HOW TO COMPLETE THIS TASK: Omit the pictures and output exactly the lines from the start of the entries through the line containing "padding: 0 12px".

PROVIDED INFORMATION:
- Opening Delimiter -

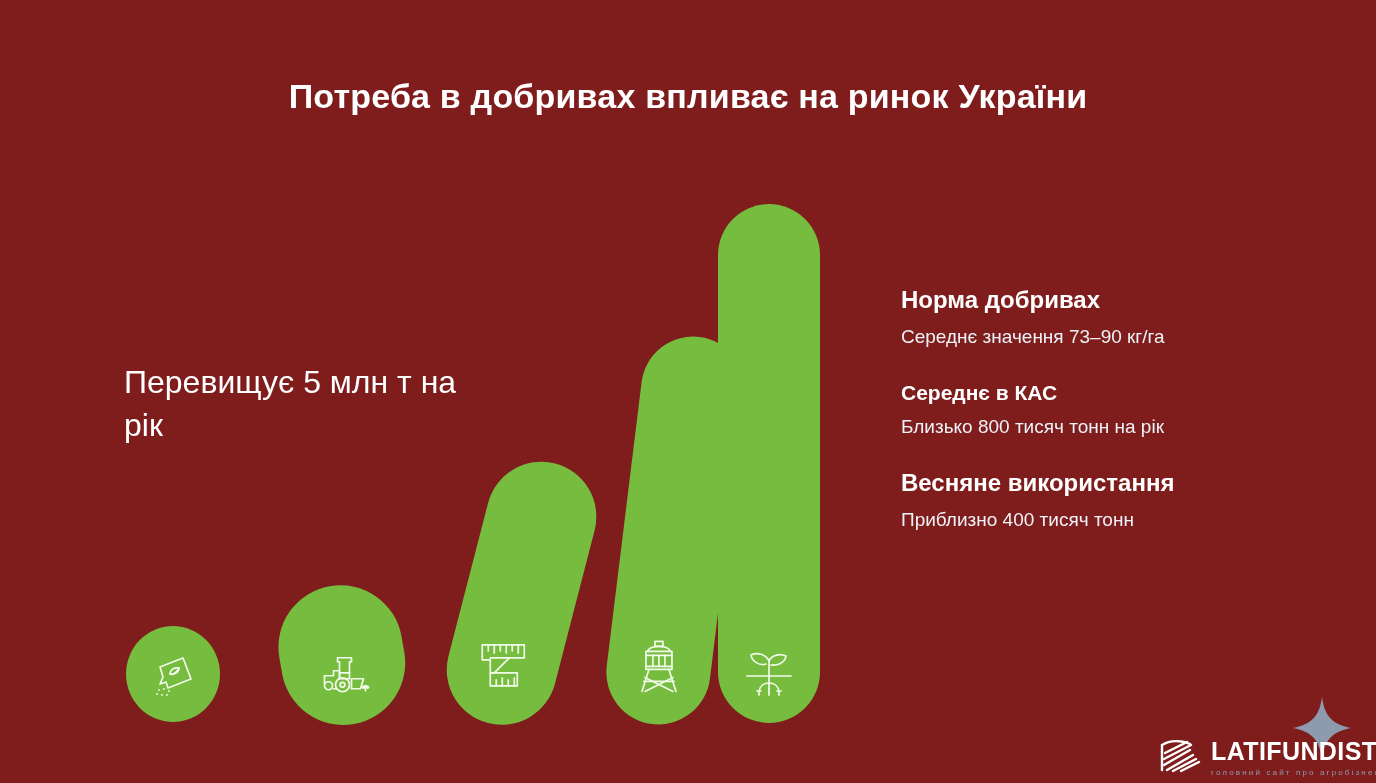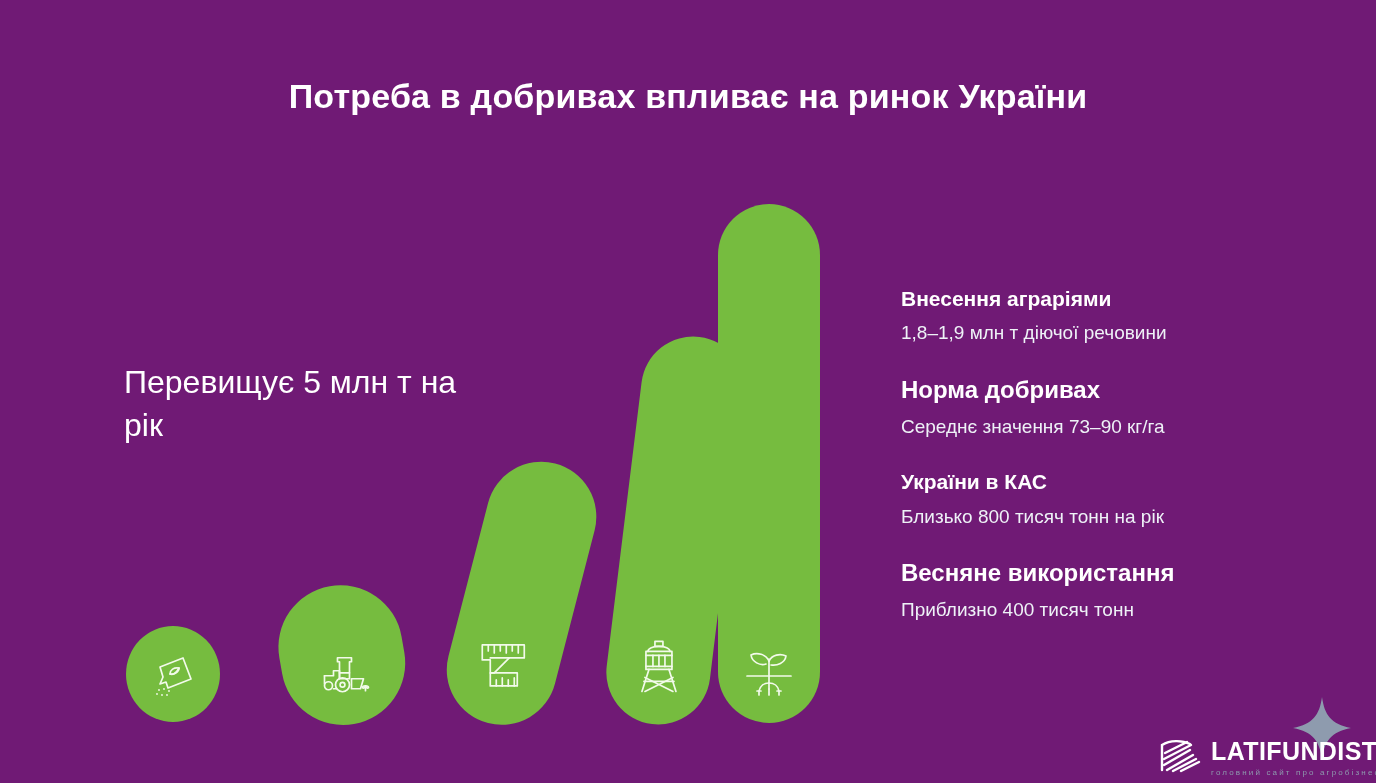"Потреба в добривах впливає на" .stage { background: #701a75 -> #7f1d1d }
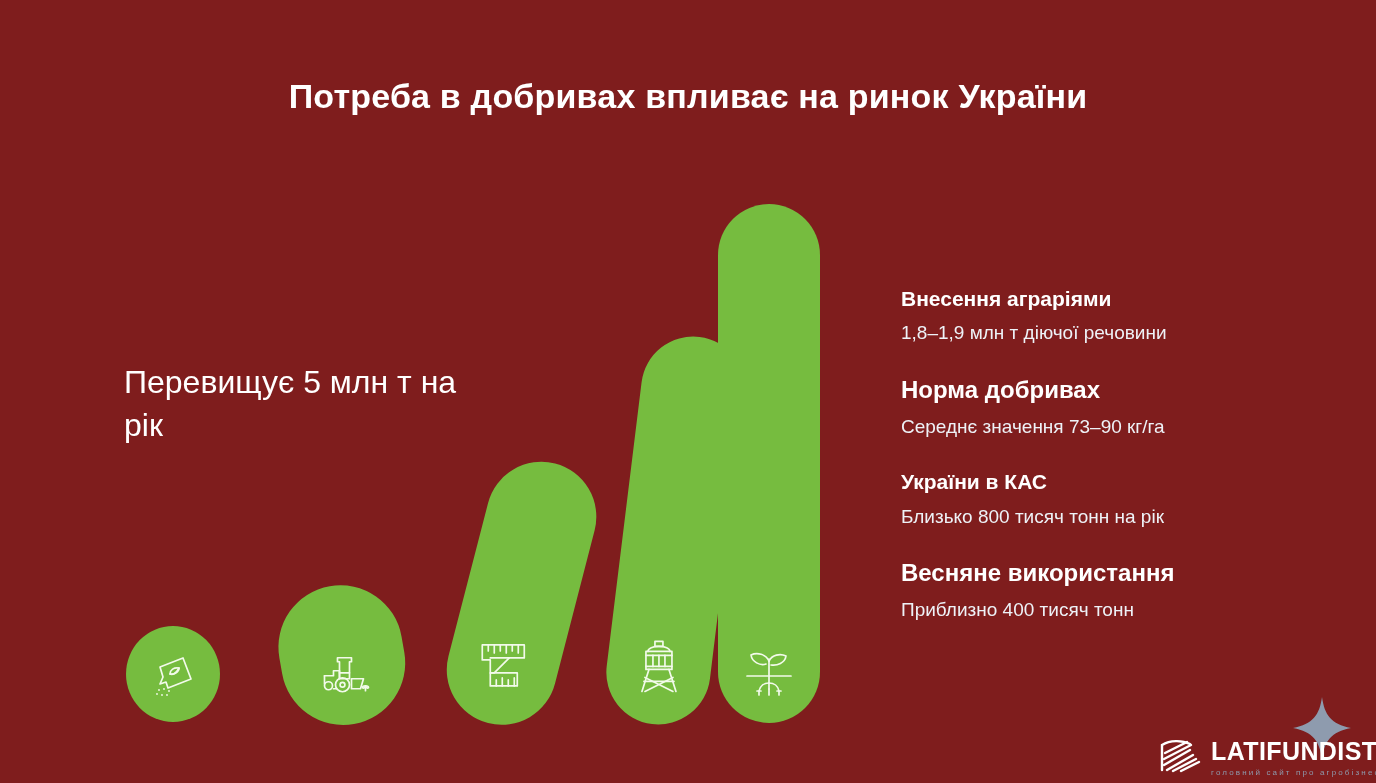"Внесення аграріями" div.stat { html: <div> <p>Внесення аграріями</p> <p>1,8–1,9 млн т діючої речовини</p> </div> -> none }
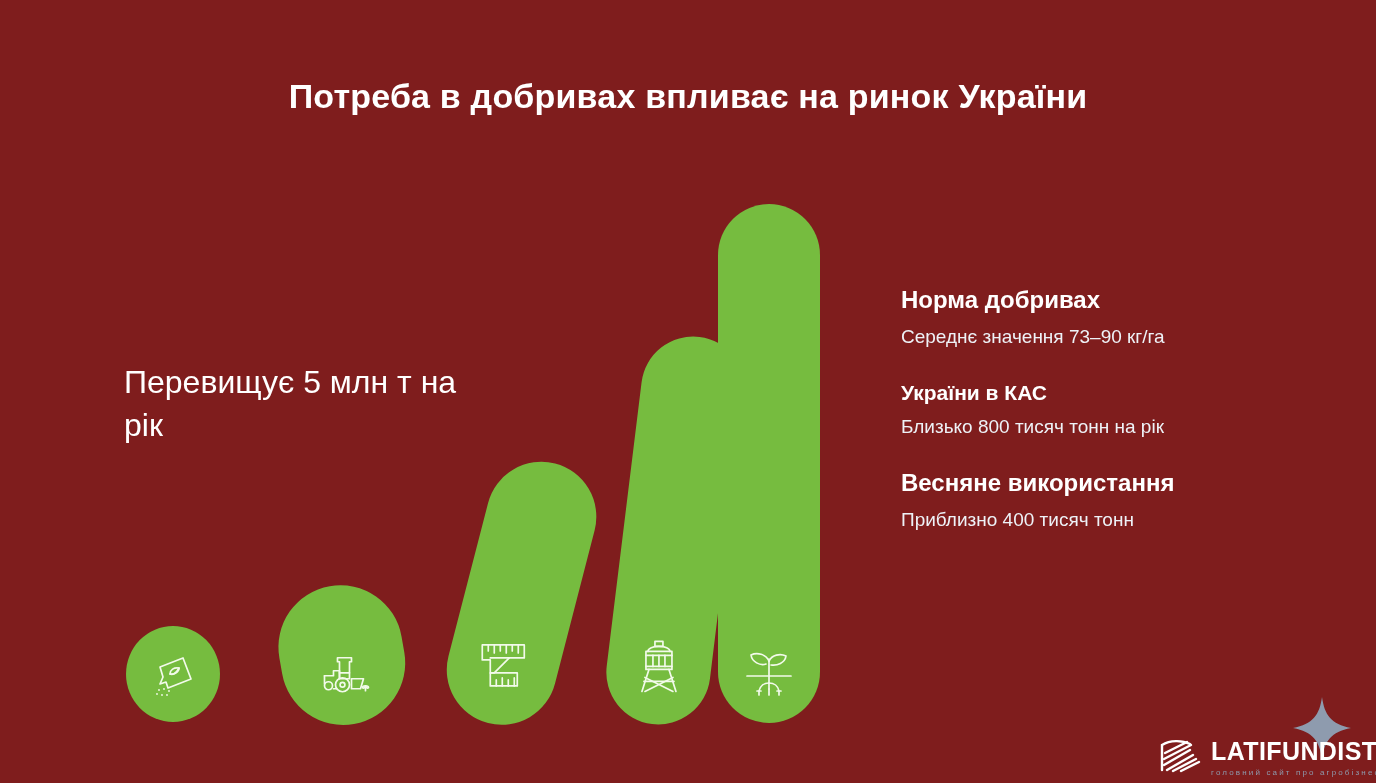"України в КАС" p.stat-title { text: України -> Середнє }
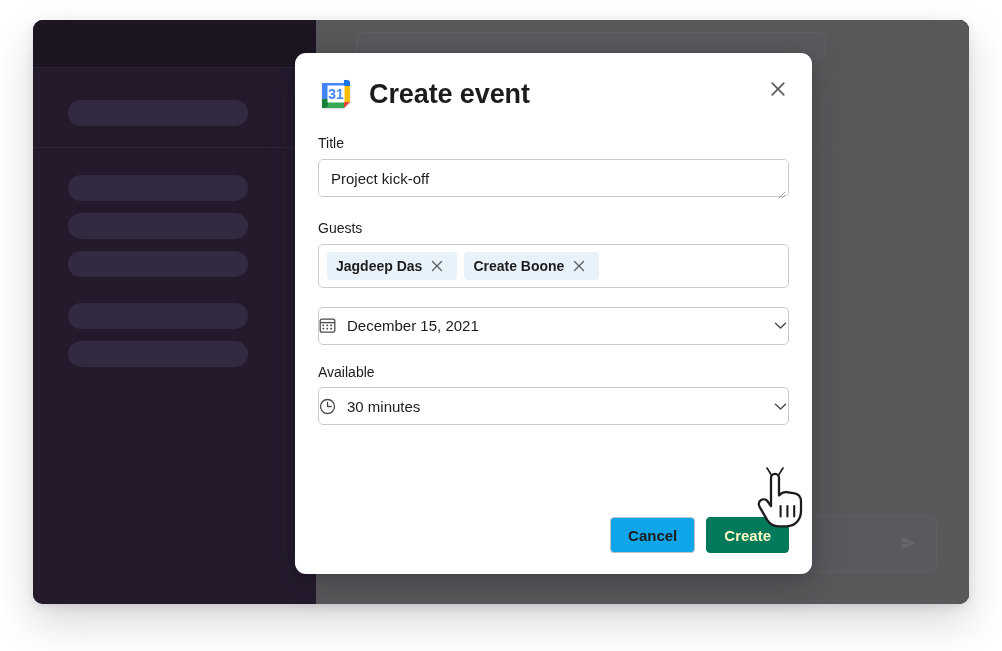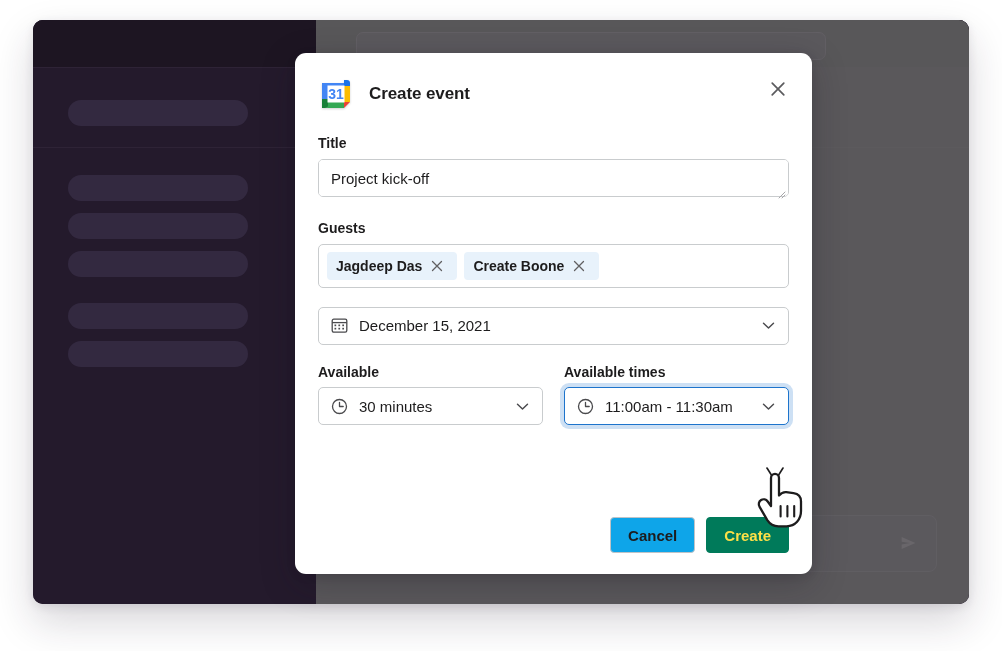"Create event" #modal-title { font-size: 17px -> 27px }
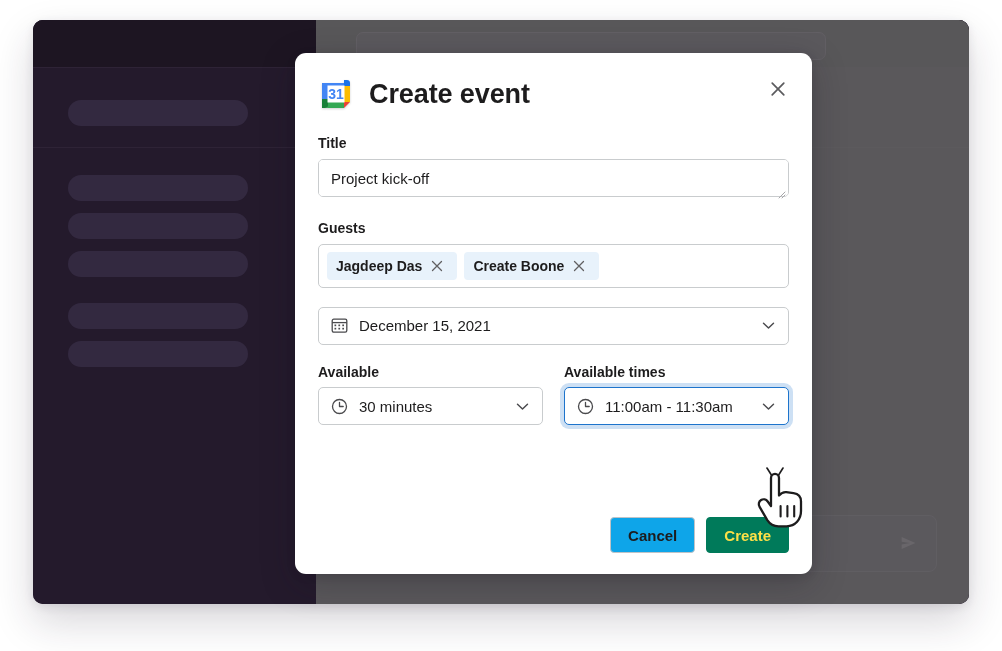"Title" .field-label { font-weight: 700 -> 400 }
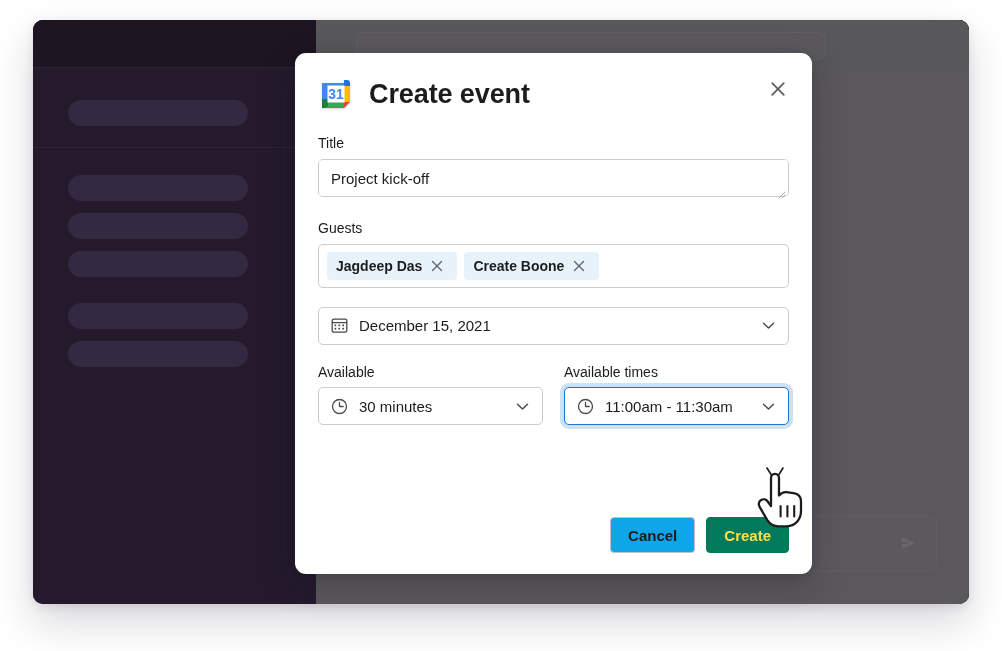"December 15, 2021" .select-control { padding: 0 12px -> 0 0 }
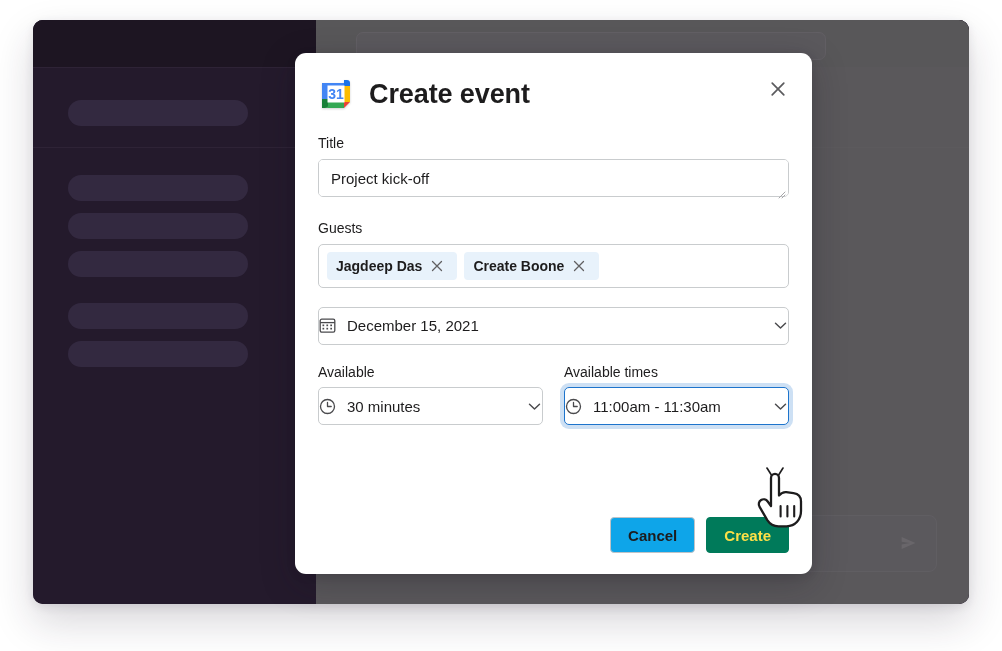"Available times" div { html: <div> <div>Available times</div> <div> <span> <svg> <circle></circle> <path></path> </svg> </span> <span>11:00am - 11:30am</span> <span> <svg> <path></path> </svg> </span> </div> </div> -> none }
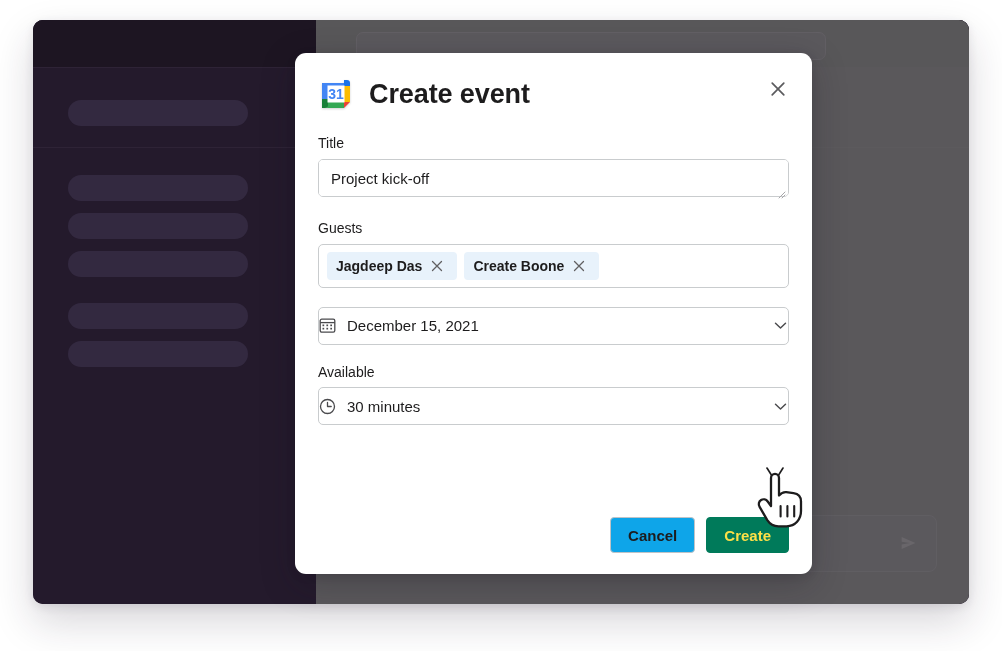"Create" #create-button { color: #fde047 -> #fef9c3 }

- Closing Delimiter -

ANSWER SPACE:
"Потреба в добривах впливає на" .stage { background: #701a75 -> #7f1d1d }
"Внесення аграріями" div.stat { html: <div> <p>Внесення аграріями</p> <p>1,8–1,9 млн т діючої речовини</p> </div> -> none }
"України в КАС" p.stat-title { text: України -> Середнє }
"Create event" #modal-title { font-size: 17px -> 27px }
"Title" .field-label { font-weight: 700 -> 400 }
"December 15, 2021" .select-control { padding: 0 12px -> 0 0 }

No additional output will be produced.